Los pacientes continuamos recorriéndonos de lugar a la par de los que salían. Pero yo estaba de pie, así que de vez en vez encargaba mi lugar al cabronazo del cuñado, y salía a fumar cigarrillos. La segunda vez que lo hice, el hombre me dijo que yo no debería hacerlo, que si tuviese una hemorragia interna no era recomendable que yo… Ya, interrumpí, no se preocupe (esto lo dije sarcásticamente) la verdad vine por una gripe. Otra vez abrió los ojos, no se lo podía creer, que mintiera. Era evidente que mentía, ya sea en una u otra cosa, o en ambas. Pero ya no dijo nada, me echó la última mirada, de incredulidad, y gracias al Cielo ya no dijo nada.
5
Mi turno para entrar llegó. Saludé al doctor de mano y le narré todo lo que había pasado. Riendo, exclamó, estamos en México, compadre, y me palmeó la espalda. Ya lo sé, dije, eso me ha quedado muy claro. Ahora, dígame si tengo la maldita hemorragia o no. Entonces me auscultó y me miró la boca, los ojos, y todo ese rollo. Me tocó los costados y me preguntó si sentía dolor. Ya, dije, pues me han dado una paliza, claro que lo siento.
Al final resultó que no había hemorragia, sólo hematomas. Así lo dijo: hematomas, y creo que se esperaba que yo preguntase qué mierda es eso, porque cuando asentí con la cabeza, repitió: sólo hematomas. Ya, dije, muy bien. Y luego hizo un gesto, como diciendo: bueno, bueno, pues eso es todo, ¿está usted seguro que sabe lo que son los hematomas? Le estreché la manaza y me largué de allí lo antes posible.

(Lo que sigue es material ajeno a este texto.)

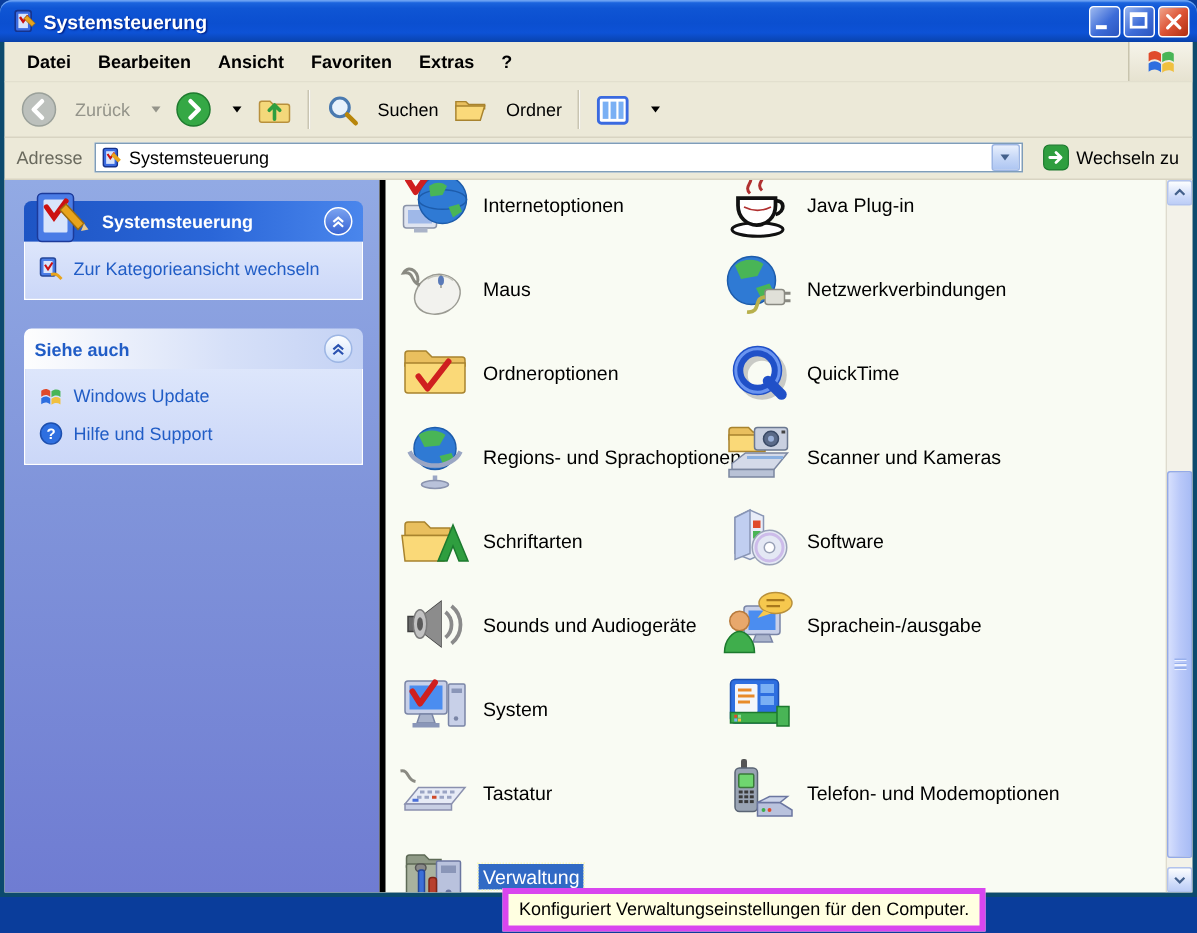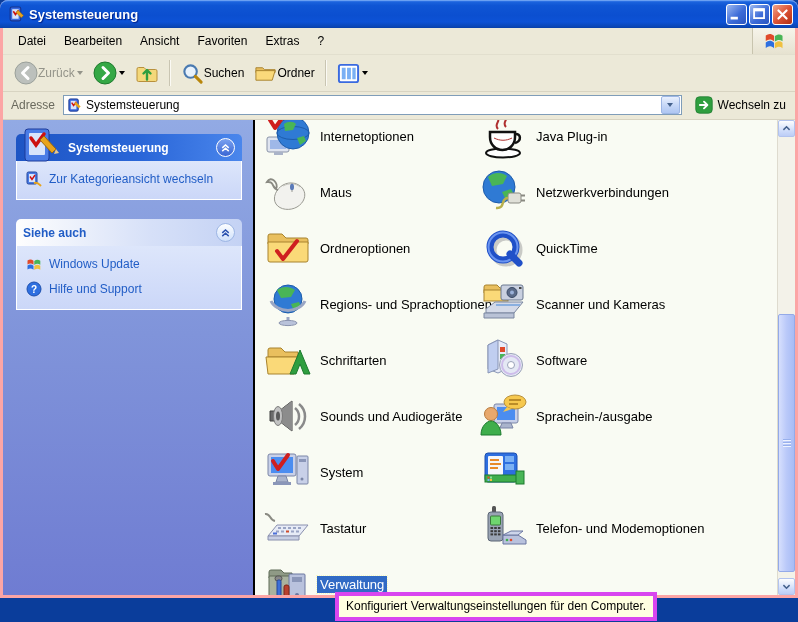--- a/index.html
+++ b/index.html
@@ -6,7 +6,7 @@
   body{font-family:"Liberation Sans",sans-serif;-webkit-font-smoothing:none;}
   #desktop{position:relative;width:798px;height:622px;background:#0a3d9b;overflow:hidden;}
   
-  #window{position:absolute;left:0;top:0;width:798px;height:598px;background:#fca5a5;border-radius:8px 8px 0 0;}
+  #window{position:absolute;left:0;top:0;width:798px;height:598px;background:#0c4a6e;border-radius:8px 8px 0 0;}
   .titlebar{position:absolute;left:0;top:0;right:0;height:28px;border-radius:8px 8px 0 0;
     background:linear-gradient(180deg,#4a8af0 0%,#1a62dc 8%,#0f55d4 20%,#0b4fd0 55%,#0d52d6 78%,#0a47b8 94%,#0940a8 100%);
     box-shadow:inset 0 1px 0 #6aa0f2;display:flex;align-items:center;padding:0 5px;box-sizing:border-box;}

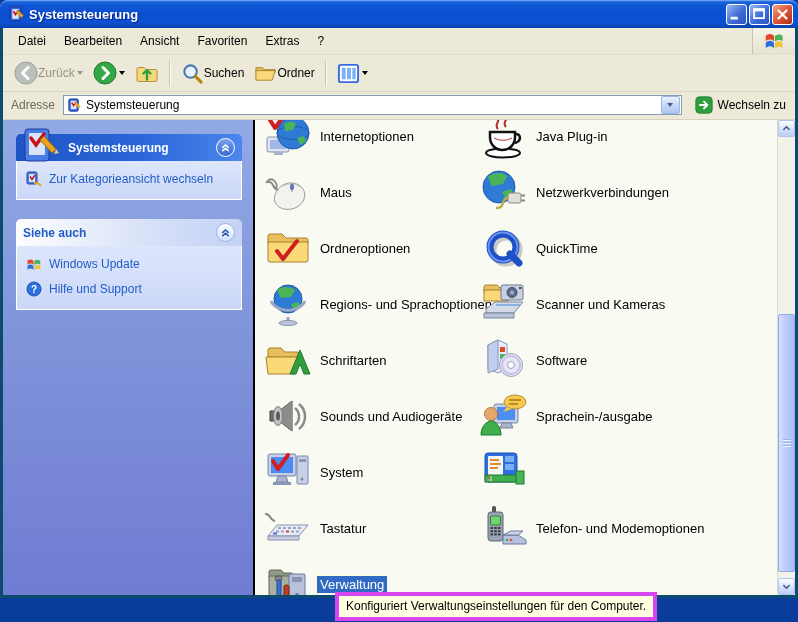--- a/index.html
+++ b/index.html
@@ -18,7 +18,7 @@
   .app{position:absolute;top:28px;left:3px;right:3px;bottom:3px;background:#ece9d8;display:flex;flex-direction:column;overflow:hidden;}
   
   .menubar{height:26px;display:flex;align-items:center;font-size:12px;border-bottom:1px solid #e2dfce;background:#ece9d8;}
-  #menu-items{display:flex;align-items:center;padding-left:6px;flex:1;}
+  #menu-items{display:flex;align-items:center;padding-left:6px;flex:1;font-weight:bold;}
   .menu-item{padding:4px 9px;cursor:default;}
   .logo-cell{width:42px;height:26px;border-left:1px solid #c8c4ae;display:grid;place-items:center;background:linear-gradient(180deg,#f6f4ea,#e6e2d0);}
   .logo-cell svg{width:22px;height:22px;}

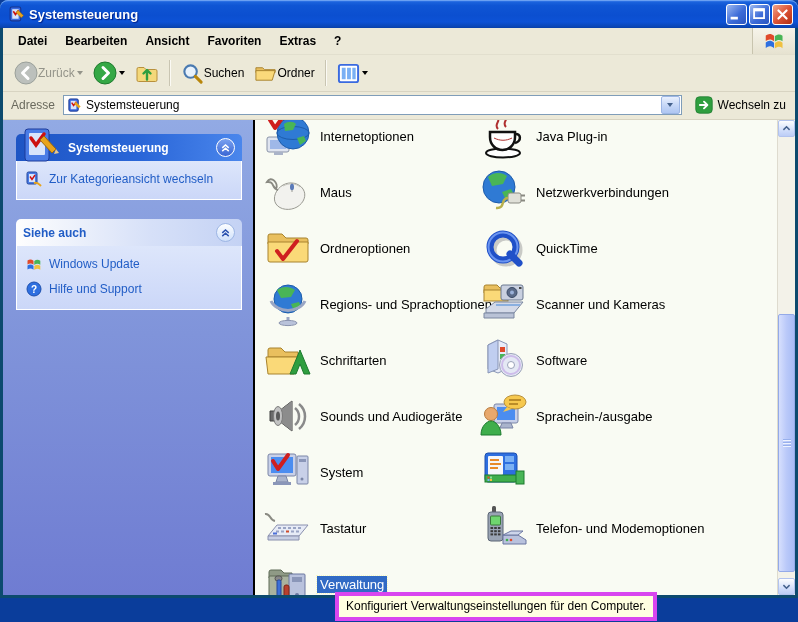--- a/index.html
+++ b/index.html
@@ -24,7 +24,7 @@
   .logo-cell svg{width:22px;height:22px;}
   
   .toolbar{height:36px;display:flex;align-items:center;padding:0 6px;border-bottom:1px solid #d8d4c2;background:#ece9d8;font-size:12px;}
-  .tb-btn{display:flex;align-items:center;gap:0;padding:2px 5px;border-radius:3px;cursor:default;}
+  .tb-btn{display:flex;align-items:center;gap:12px;padding:2px 5px;border-radius:3px;cursor:default;}
   .tb-btn svg{flex:none;}
   .tb-label{white-space:nowrap;}
   .tb-label.dis{color:#94948a;}

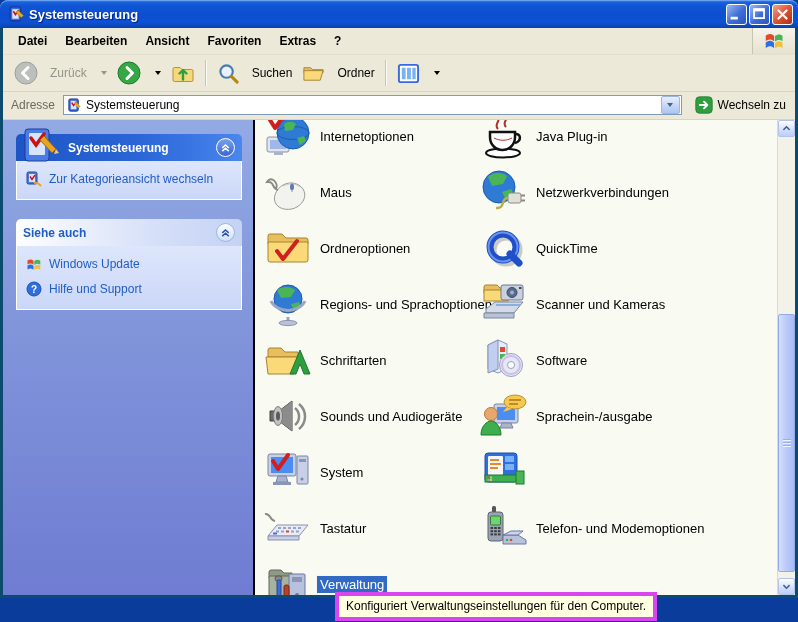--- a/index.html
+++ b/index.html
@@ -59,7 +59,7 @@
   .side-link .licon{width:16px;height:16px;flex:none;}
   .side-link span{line-height:14px;}
   
-  .content{flex:1;position:relative;overflow:hidden;background:#f9fbf3;border-left:2px solid #000000;}
+  .content{flex:1;position:relative;overflow:hidden;background:#f9fbf3;border-left:4px solid #000000;}
   .col{position:absolute;top:-12px;}
   .col1{left:9px;} .col2{left:225px;}
   .item{height:56px;display:flex;align-items:center;gap:5px;cursor:pointer;}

Al salir por el pasillo me despedí del paciente detrás de mí, le dije que no hubo hemorragia, sólo hematomas. Me miró asombrado, seguro que pensó que yo estaba loco, y me dijo: menos mal. Sí, reí y salí del local.
Fuera miré a la señora que estuvo delante de mí. La habían atendido y ahora estaba en la esquina de la calle, intentando cruzarla, y me paré a su lado. No me reconoció o algo, y cuando tuvo oportunidad, cruzó la calle. A la mitad de la calle la miré soltar el papel que antes usó de pañuelo. Pero mi atención se desvió porque un camión de transporte público casi me atropella; el muy hijo de puta no se detuvo con el semáforo en rojo y casi me mata a mí y a otro colega que cruzaba al mismo tiempo. Y por si fuera poco nos gritó desde la ventanilla que tuviésemos cuidado. Claro que no lo dijo así. Entonces el colega le mentó la madre aunque no sirvió de mucho, y cuando estuvimos del otro lado, riendo, dijo: ¡estamos en México! Y yo pensé: si vuelvo a escuchar aquello, ¡mato al que lo haya dicho!, al fin que eso no me supondrá la cárcel, ¡estamos en México!